-- PROBLEM REQUIREMENTS --
Present the count of lines in the entries below that hold "Professors", and present nothing else.

-- SOURCE RECORDS --
Content starts
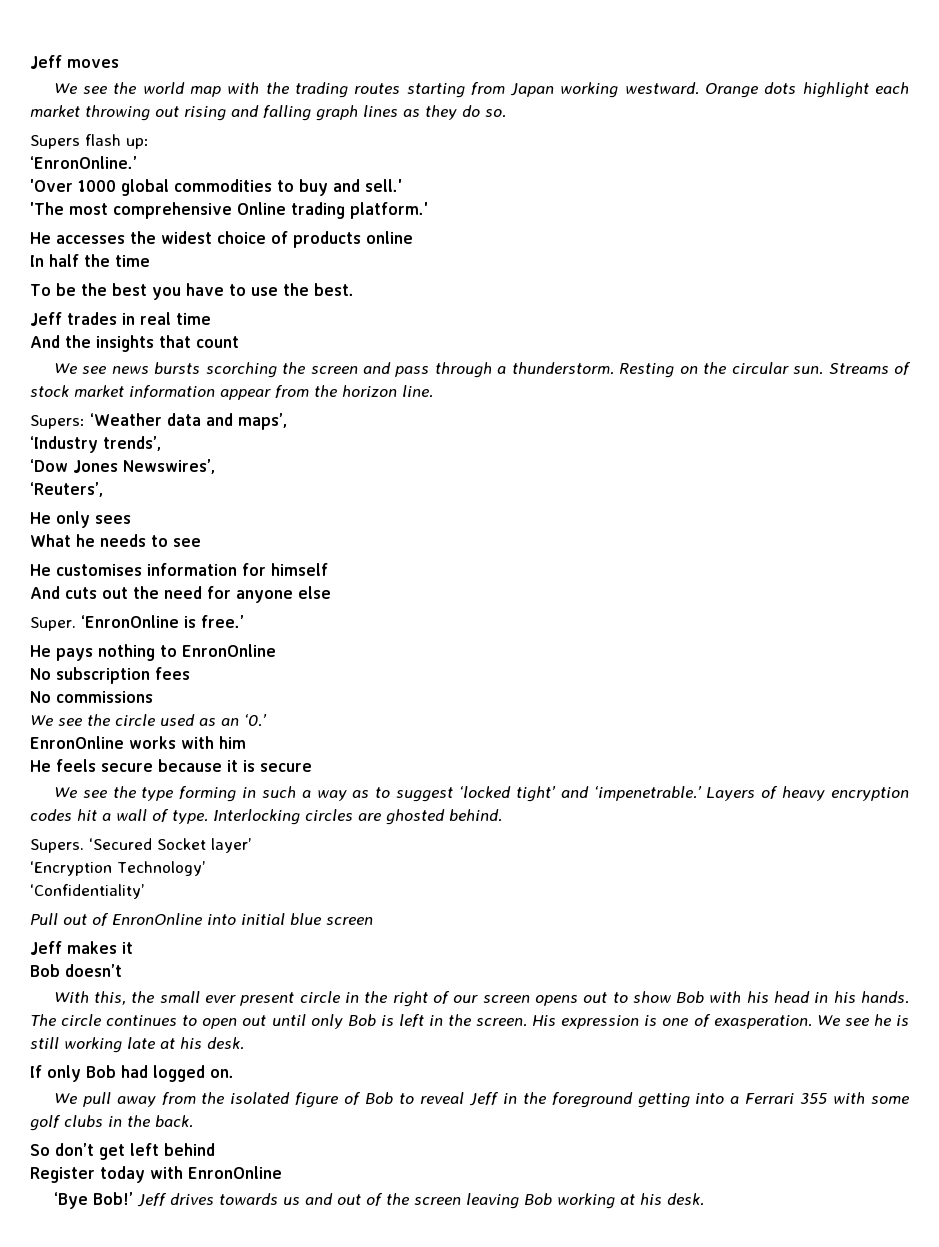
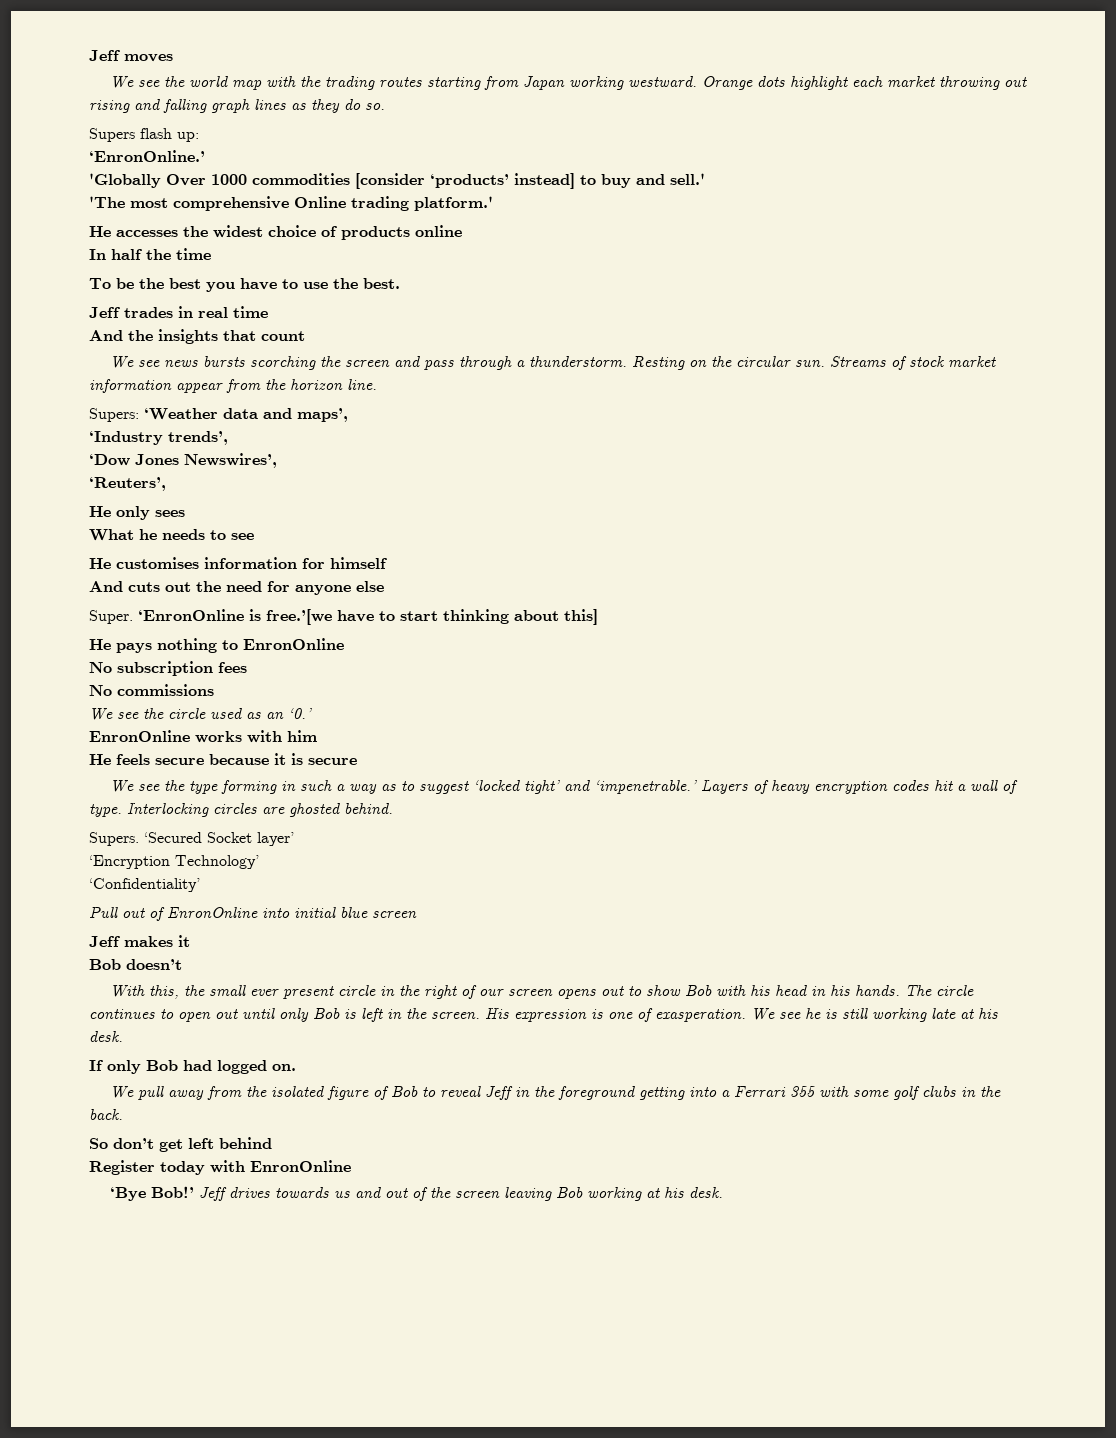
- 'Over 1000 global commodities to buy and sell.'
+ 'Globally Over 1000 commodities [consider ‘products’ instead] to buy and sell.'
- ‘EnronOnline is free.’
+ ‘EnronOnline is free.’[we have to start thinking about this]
Content ends
Content starts
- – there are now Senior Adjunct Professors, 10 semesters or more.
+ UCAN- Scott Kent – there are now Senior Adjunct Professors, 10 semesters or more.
Content ends
-- TASK SOLUTION --
2